### Listed records
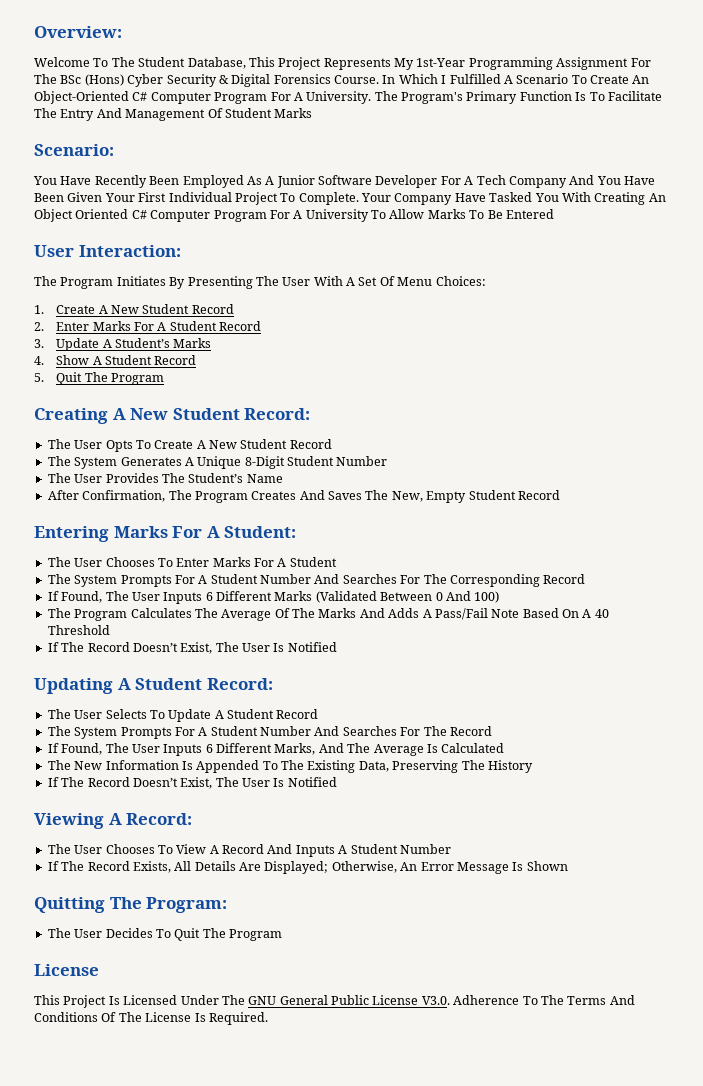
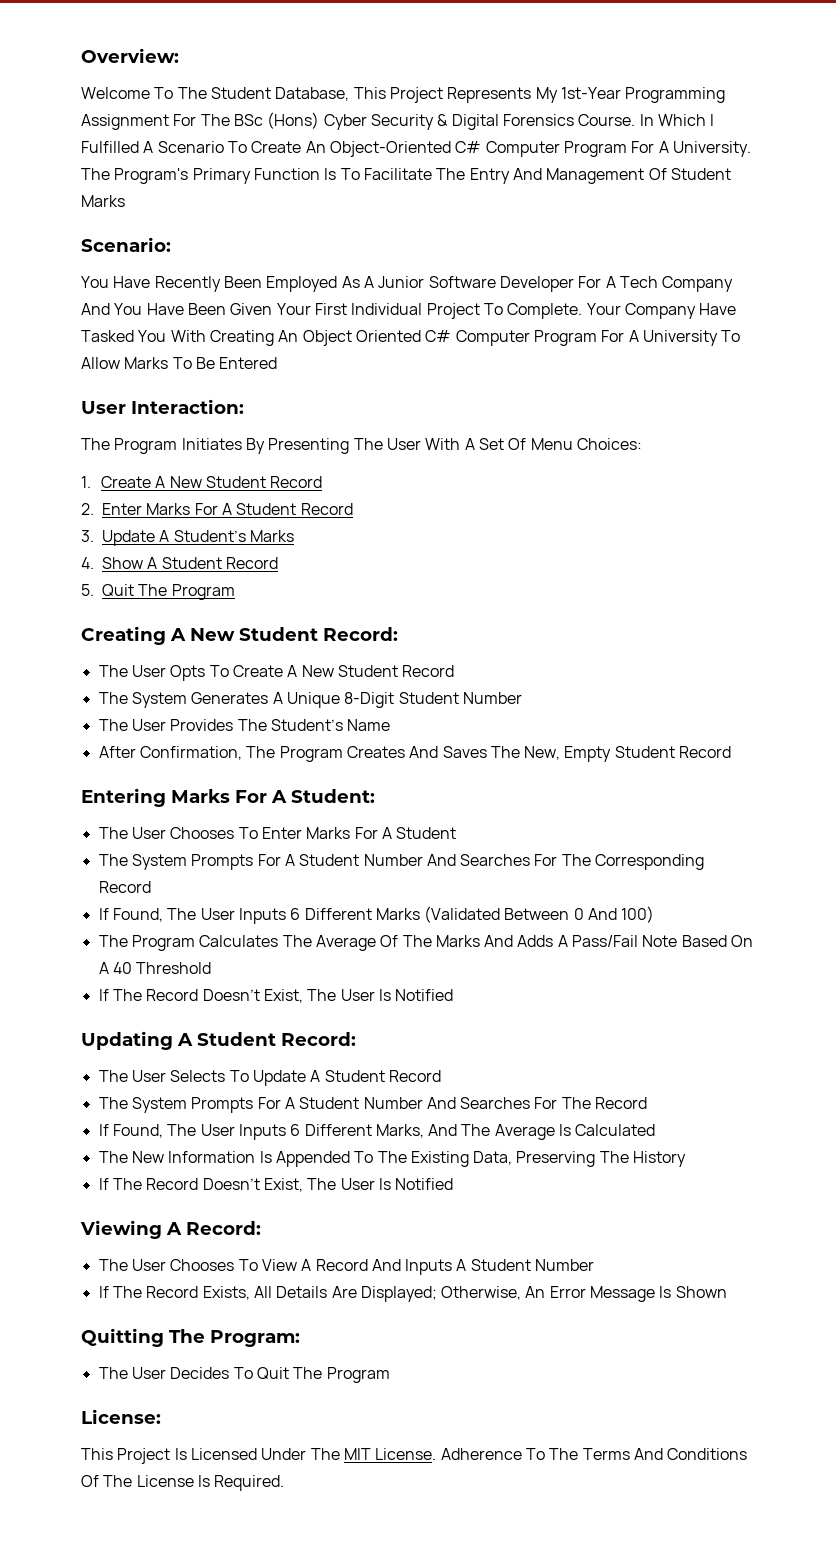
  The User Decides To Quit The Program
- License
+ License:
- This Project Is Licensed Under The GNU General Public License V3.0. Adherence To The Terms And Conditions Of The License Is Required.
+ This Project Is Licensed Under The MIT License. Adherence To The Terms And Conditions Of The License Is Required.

### Exercise objective
Count every line in the preceding entries where the string "Adherence" appears, then state only the total.

### Task solution
2